Por: Tiberio Arroyave

Descreo con firmeza de los ritos y los rituales, de los agüeros, las premoniciones y las advertencias de los astros. Opino que el curso de los actos los decidimos cuando decimos sí o no, sencillamente. Pero en ocasiones nuestras negativas son inaudibles, sobre todo cuando el bullicio de la ciudad llega a su extremo delirante en los últimos minutos del año. Y aunque ya no estoy para trotes ni ejercicios peligrosos debo reportar un evento que me ha llevado a rechazar hasta el fin de mis días toda invitación y contacto con la especie humana que impliquen ritos.

Después de ruegos de comadre, nuera, ahijados y una hija putativa que está como le da la gana decidí aceptar una invitación a compartir el fin de año. Y me esperaba una sorpresa, faltando cinco minutos  para las  12 me entregaron una bolsa con 12 uvas del tamaño de un huevo de codorniz pero me parecieron como para ahogar un pelícano, estaban además duras como coco y con piel de pergamino egipcio o mamey imposible de consumir, me dieron la orden cariñosa de que debía comerlas mientras sonaban las 12 campanadas, su ingestión la debía acompañar de un billete relleno de granos de lentejas sostenido con la mano derecha.

Al estar esa noche de invitado en casa ajena cumplí religiosamente el rito y apenas media hora después de que terminé de consumir esas uvas descomunales ya estaban los retos de cambiarme los interiores amarillos y darle la vuelta a la manzana con una maleta a rastras. Por mi lentitud con el rito del filo de la media noche me correspondió arrastrar un baúl enorme que debía tener varios bultos de cemento en su interior a juzgar por su peso.

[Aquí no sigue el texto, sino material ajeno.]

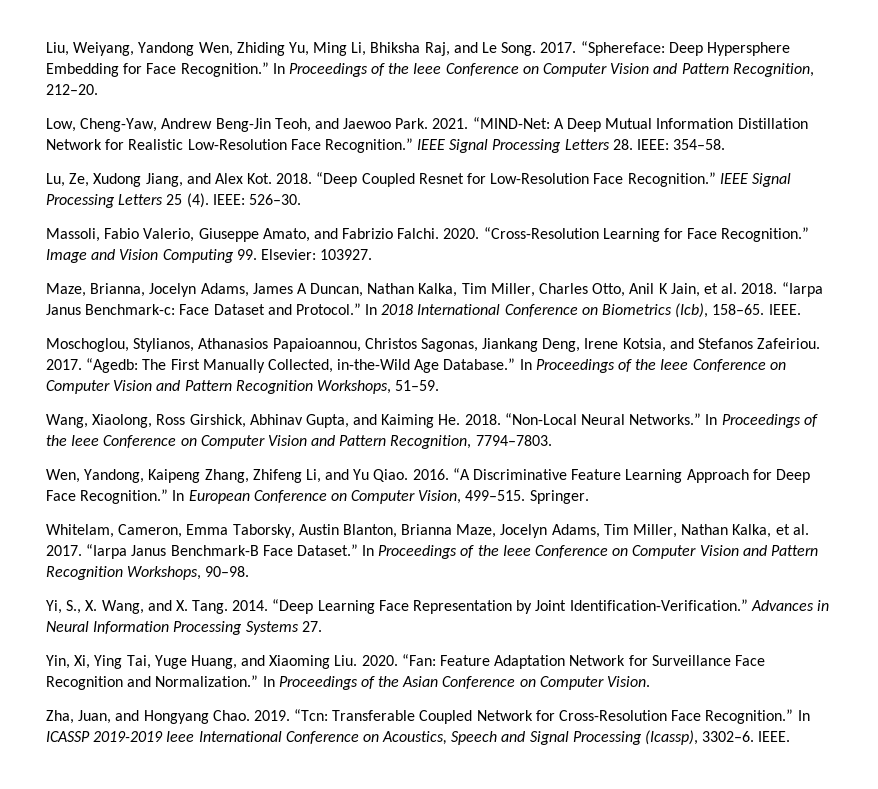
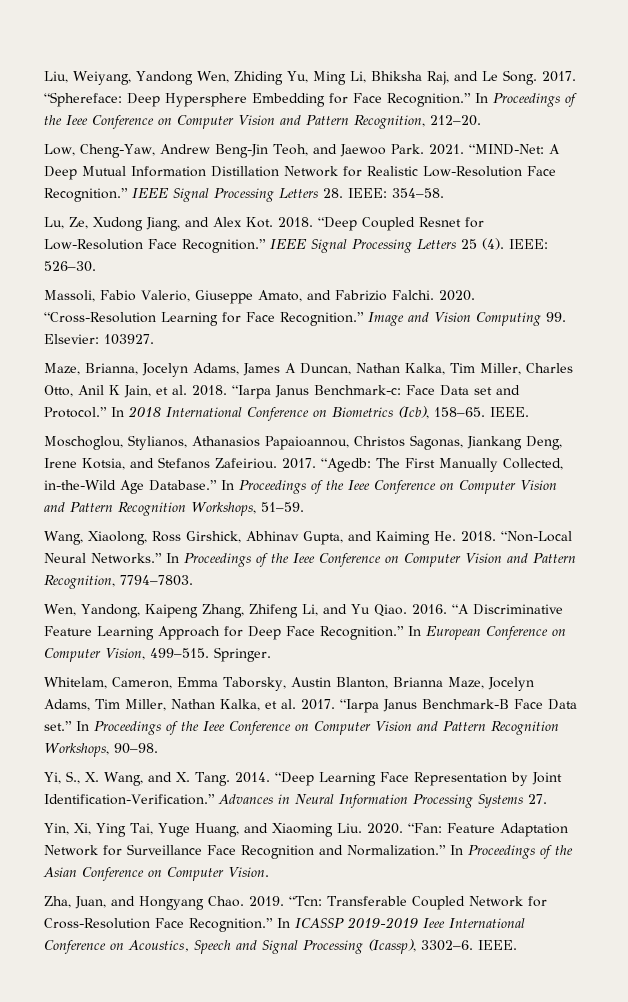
- “Iarpa Janus Benchmark-c: Face Dataset and Protocol.”
+ “Iarpa Janus Benchmark-c: Face Data set and Protocol.”
- “Iarpa Janus Benchmark-B Face Dataset.”
+ “Iarpa Janus Benchmark-B Face Data set.”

Y como la manzana era en las lomas de El Poblado, clareaba ya la mañana cuando crucé la puerta derrotado.

No valió al comienzo que le dijera a mis anfitriones que no quería aumentar mi fortuna, pues ya me da mucha dificultad administrar mi salario quincenal. Tampoco les conmovió mi temor proverbial a los viajes y mi reiterada negativa a mejorar mi suerte, siempre he creído que vivimos en el mejor de los mundos posibles y la sindicación de tonto la he soportado por décadas al afirmar tal banalidad.

Yo, que hice la primera comunión por los regalos, pues perdí la fe en la preparación, siempre he sido muy crítico con los rituales y los agüeros. Recuerdo muy vivamente cuando arrojé la sal por la espalda y el matón que la recibió en su ojo decidió modificar el mío. Nunca en una simple misa la comunión me exalta más que las caderas y los escotes de las fieles, así que declaro que he perdido el entusiasmo con esto de los ritos pues además llevan a la humanidad a creer que la forma es más importante que el contenido y que repetirla en el vacío nos alivia de enfrentar la realidad cruda de la vida.